Central vs Obstructive Sleep Apnea
Obstructive sleep apnea (OSA) is the most common form of sleep apnea.2 This type of sleep apnea is caused by muscles in the back of the throat relaxing, which can block or narrow the airways. This prohibits you from getting adequate oxygen during sleep, creating an increase of carbon dioxide in the bloodstream. Because the airway is narrowed or blocked, and there is not enough oxygen in the system, the brain wakes you up suddenly in order to force you to breathe. When this happens, you might snort or gasp awake. This phenomenon can happen repeatedly throughout the night, even hundreds of times, preventing deep REM cycles and restorative sleep. Despite their disruptive nature, these bouts of wakefulness are often so brief that you might not be aware that they are happening.
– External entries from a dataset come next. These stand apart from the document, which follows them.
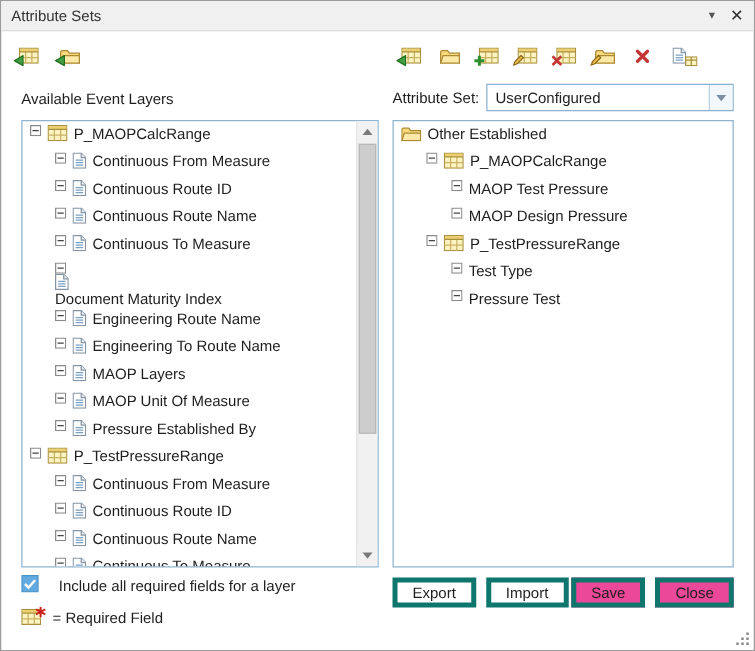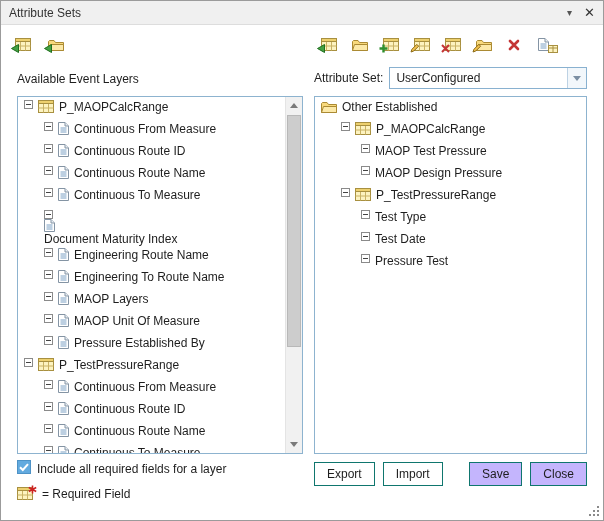"Test Date" div.tree-row { html: <div> <span> <svg> <rect></rect> <line></line> </svg> </span> <span>Test Date</span> </div> -> none }
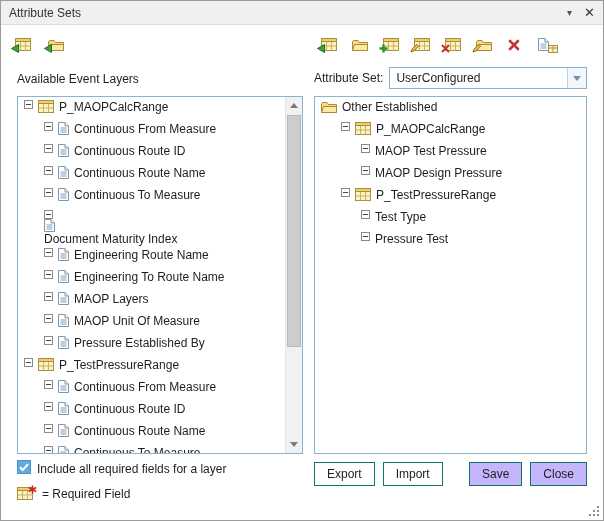"Include all required fields for" .footer-check { gap: 6px -> 16px }
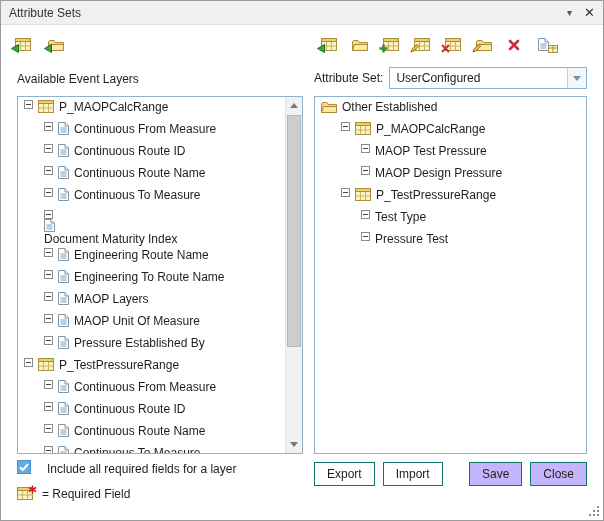"Export" .btn { border: 1px solid #0f766e -> 4px solid #0f766e }
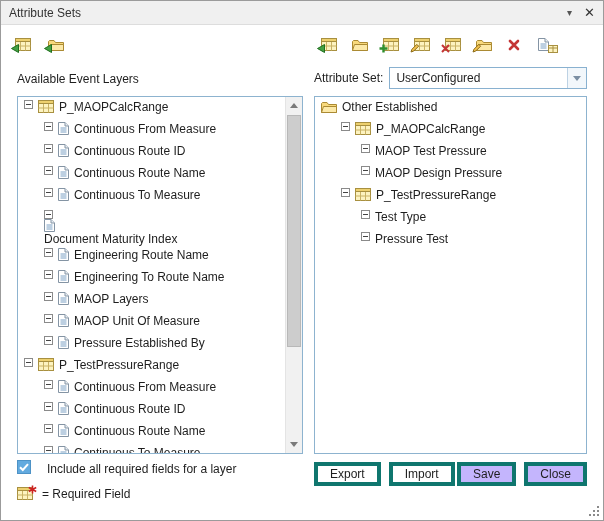"Save" .btn.accent { background: #c4b5fd -> #ec4899 }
Central sleep apnea (CSA) occurs when the brain does not send signals to the body to breathe regularly during sleep, causing breaks in breathing.3 This can also manifest as very shallow breathing. The causes of CSA are less clear than OSA, but can often be linked to a condition in the heart or brain. Sometimes the cause of CSA is idiopathic, in which case it is classified as primary central sleep apnea.4
Another type of CSA is called Cheyne-Stroke Breathing Pattern, which involves an alternating pattern of hyperventilation and apneas (periods of reduced or non-existent breathing) that is usually brought on by congestive heart failure or a stroke.5 The use of certain drugs or substances, specifically opioids, can also cause central sleep apnea.
Mixed or Complex Sleep Apnea
This third type of sleep apnea has only recently been widely recognized as a separate diagnosis.6 Mixed or complex sleep apnea, as its name suggests, is a combination of the other two major types of sleep apnea. Those with complex sleep apnea demonstrate symptoms of obstructive sleep apnea and central sleep apnea happening in the same sleep episode.
It is important to acknowledge complex sleep apnea as a separate and distinct type of sleep apnea when diagnosing it and coming up with a treatment plan.7 Patients with complex sleep apnea are most commonly diagnosed first with obstructive sleep apnea (OSA). Sometimes while being treated for obstructive sleep apnea the presence of central sleep apnea becomes apparent—this occurrence is called treatment-emergent central sleep apnea. The best approach for treating this form of sleep apnea is still being explored.8
Does your heart stop with sleep apnea?
No, sleep apnea does not cause your heart to stop. However, the inability to breathe properly can slow and bring down your heart rate.9
What are the three types of sleep apnea?
The types of sleep apnea are central sleep apnea, obstructive sleep apnea, and a combination of both of those, called mixed or complex sleep apnea.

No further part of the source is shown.